風と旅とオートバイと、その前に、斎藤純の本を引っ張りだして、ヴラマンクのことを探すと、短編集の「風と旅とオートバイ」に出ていた。「ヴラマンク追想」というそのものずばりのタイトル。短いので読んでみると、ヴラマンク自身、ライダーで、オートバイに乗って写生にでかけていたらしい。また、ヴラマンクの絵については、次のような文章がある。

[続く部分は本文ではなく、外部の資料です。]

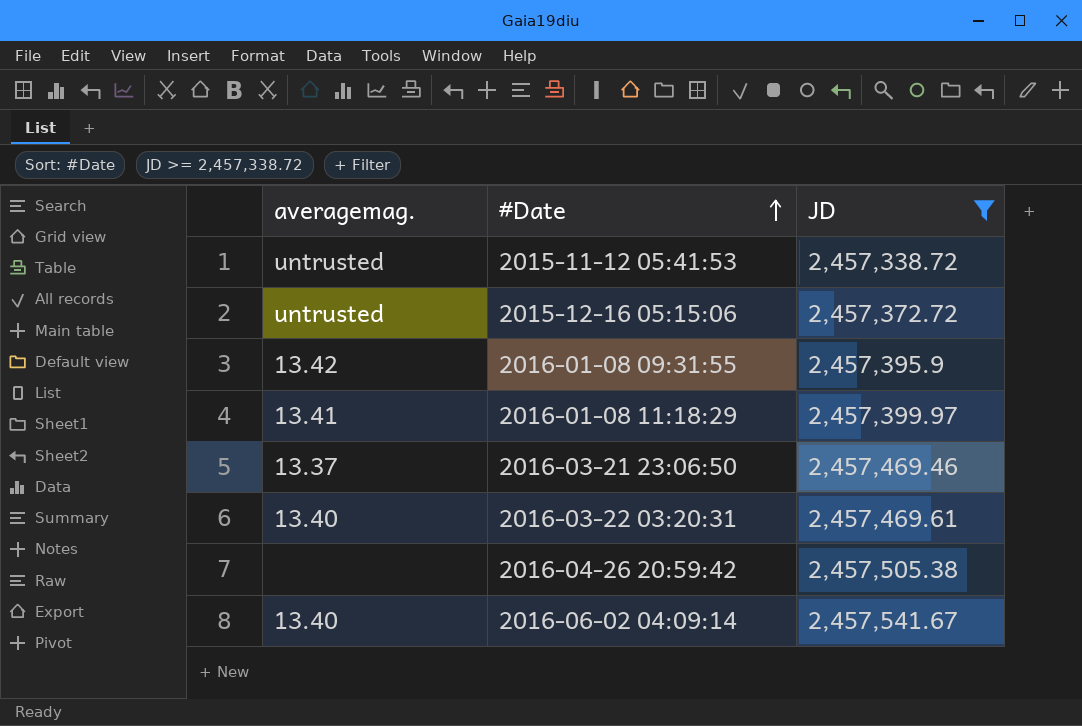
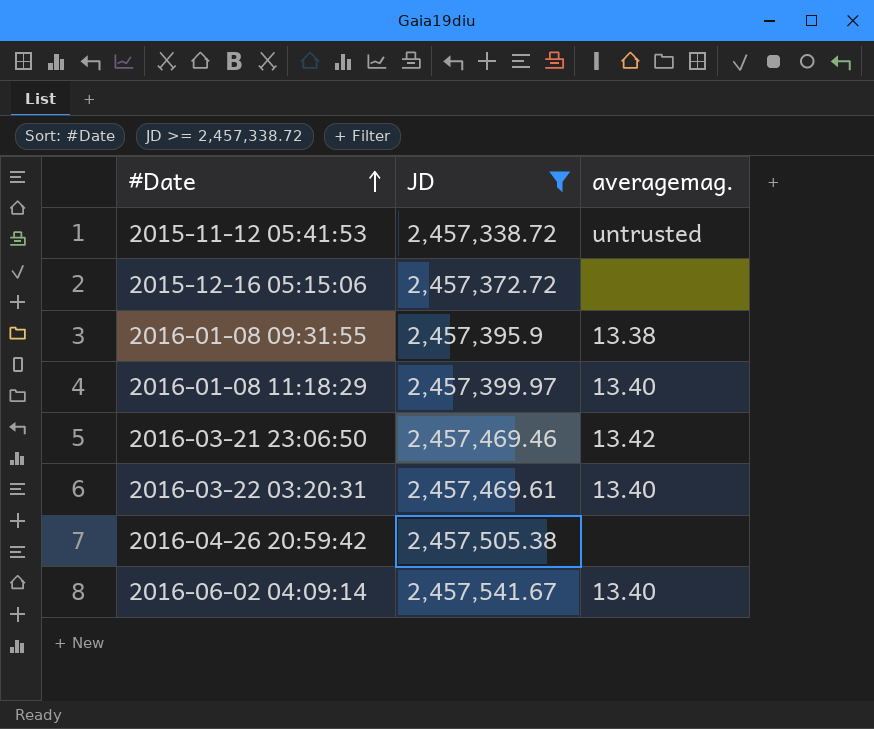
column averagemag. | position: 1 -> 3
2015-12-16 05:15:06 | averagemag.: untrusted -> none
2016-01-08 09:31:55 | averagemag.: 13.42 -> 13.38
2016-01-08 11:18:29 | averagemag.: 13.41 -> 13.40
2016-03-21 23:06:50 | averagemag.: 13.37 -> 13.42

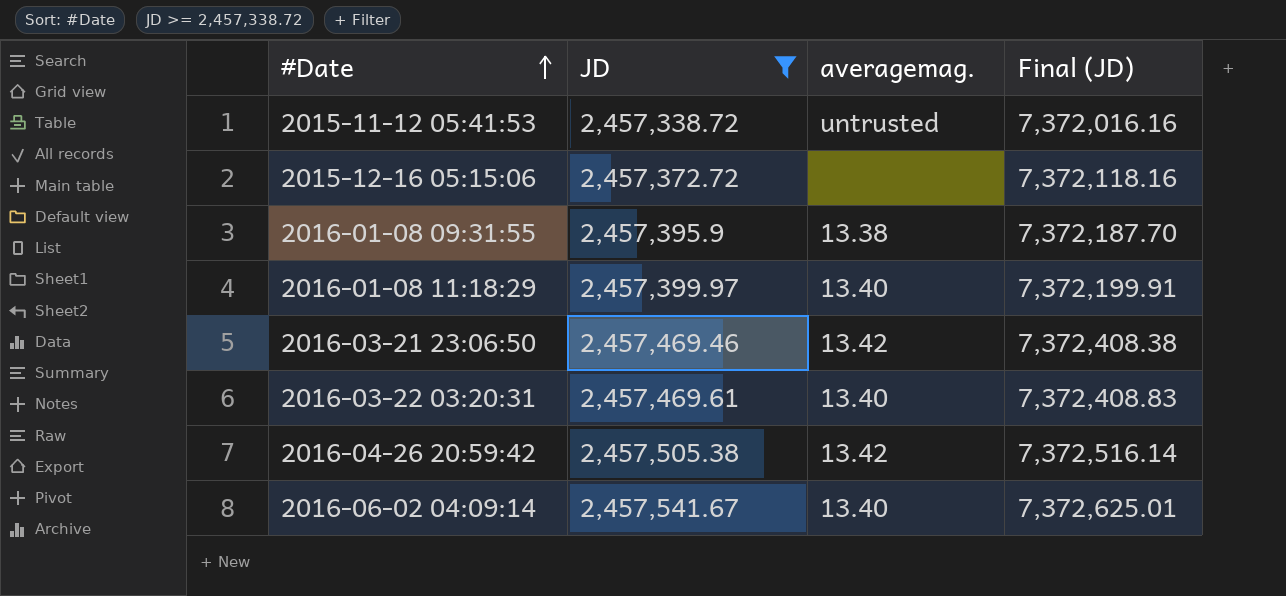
column Final (JD) | formula: none -> [JD] * 3
2016-04-26 20:59:42 | averagemag.: none -> 13.42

「もうひとつの特徴はスピード感だ。ヴラマンクの風景画は、その景色のなかをある程度のスピードで駆け抜けたことのあるものでなければ描けない絵だ。ヴラマンクはオートバイも自動車も好んでいた。実際にはヴラマンクの絵に自動車もオートバイも出てこないが、道に刻まれた轍がそれらを連想させる。」

美術館は、思った以上に空いていて、ゆっくり見ることができた。今回のヴラマンク展は、結構な規模で、出品リストには80以上の番号が付いている。一通り眺めていると、斎藤純がイメージしている絵はこれなんだろうなという絵があった。「窪んだ道(Le Chemin creux)」というタイトルで、タイトルにあるように、絵の真ん中に道が描かれていて、そこに轍が刻まれている。空は、これから大きく崩れそうな不吉な気配。風も強い。木が揺れている。確かに、スピード感のようなものがある。ただ、自分は、スピード感というのとは、ちょっと違うかなと感じた。
この絵も含めて、展示されていた後期のヴラマンクには、同様の空が多いのだが、スピード感というよりは、神経症的な不安な様相。オートバイに乗っているシーンならば、天候が崩れた山間の大雨の中を走っているというところか。そして、夕方で、今夜の宿も決まっていない...
そして、これが人生の日常なんだよなぁとも思うのであった。

他によかったのは、「水辺の風景(大きな帆)(Paysage au bord de l'eau)」という絵。タイトルの通りの絵なのだが、陸地が、ほとんど黒に近い緑でべったりと塗られている。そこが、濃厚な奔出する生命力を表しているような感じ。

美術館の入っているビルの外に出ると、空はどんよりと雲って、風が強かった。雨もパラついている。でも、この荒れ模様の空は、ヴラマンクの絵に似ている。そう思うと、それ程、嫌な感じもしない。

さて、明日は予報通り回復するのだろうか。